Data items
⟨

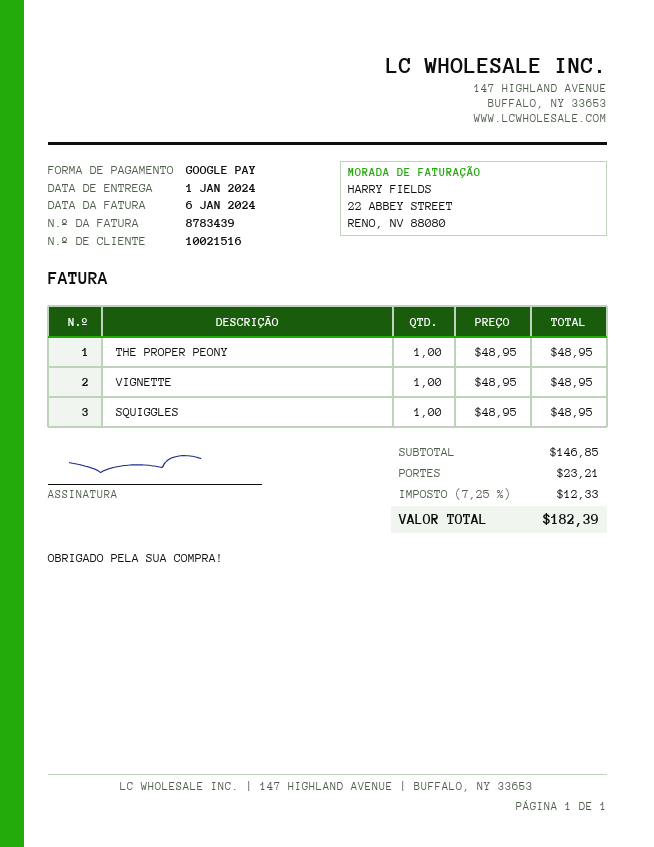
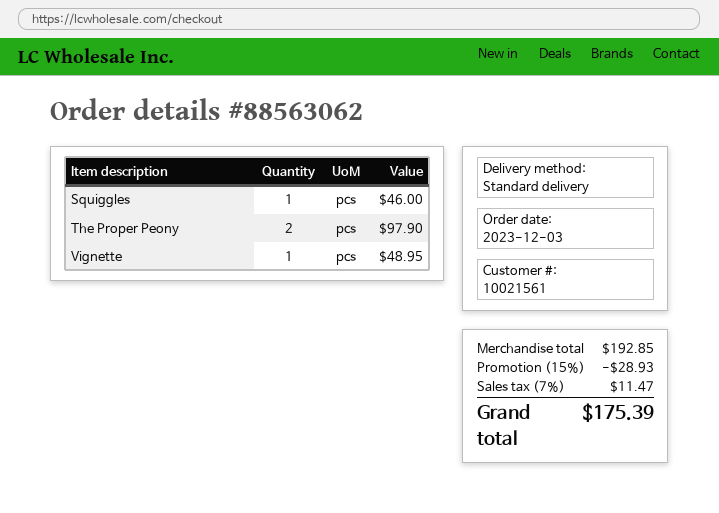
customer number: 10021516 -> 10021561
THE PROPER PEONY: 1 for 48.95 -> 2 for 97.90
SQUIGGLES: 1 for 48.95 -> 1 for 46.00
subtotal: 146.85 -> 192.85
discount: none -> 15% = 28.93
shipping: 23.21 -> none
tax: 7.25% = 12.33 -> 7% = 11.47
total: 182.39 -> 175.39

⟩
⟨

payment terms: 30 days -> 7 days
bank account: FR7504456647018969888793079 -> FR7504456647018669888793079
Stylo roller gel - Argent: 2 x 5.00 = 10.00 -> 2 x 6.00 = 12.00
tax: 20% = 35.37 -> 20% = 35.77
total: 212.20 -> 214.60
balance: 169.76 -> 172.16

⟩
⟨

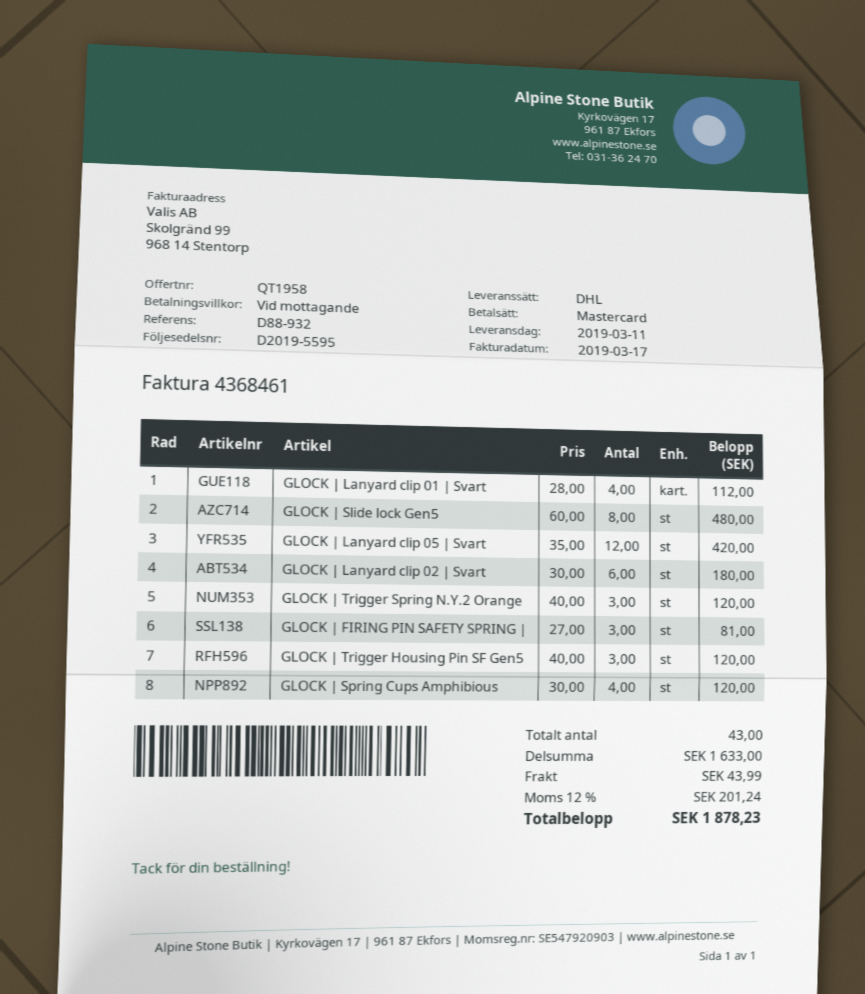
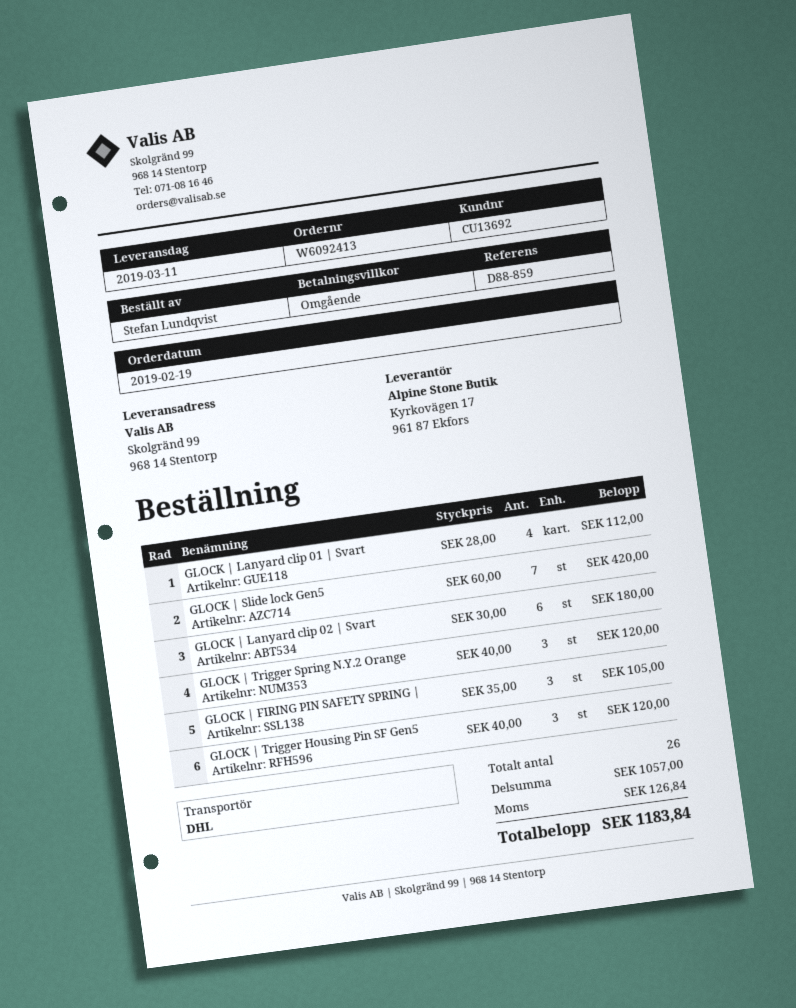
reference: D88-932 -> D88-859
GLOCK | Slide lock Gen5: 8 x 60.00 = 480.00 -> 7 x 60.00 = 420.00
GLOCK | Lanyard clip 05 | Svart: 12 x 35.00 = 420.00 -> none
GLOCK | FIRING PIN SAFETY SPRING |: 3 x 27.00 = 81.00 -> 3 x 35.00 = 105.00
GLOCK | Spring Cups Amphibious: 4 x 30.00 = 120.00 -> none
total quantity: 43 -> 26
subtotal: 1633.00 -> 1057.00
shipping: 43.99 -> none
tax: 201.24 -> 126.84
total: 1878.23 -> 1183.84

⟩

### Goal of the exercise
Above are the records; print exactly the lines from the line with "customer number: 10021516 -> 10021561" to the line with "total: 182.39 -> 175.39", including both, and nothing else.

### Written answer
customer number: 10021516 -> 10021561
THE PROPER PEONY: 1 for 48.95 -> 2 for 97.90
SQUIGGLES: 1 for 48.95 -> 1 for 46.00
subtotal: 146.85 -> 192.85
discount: none -> 15% = 28.93
shipping: 23.21 -> none
tax: 7.25% = 12.33 -> 7% = 11.47
total: 182.39 -> 175.39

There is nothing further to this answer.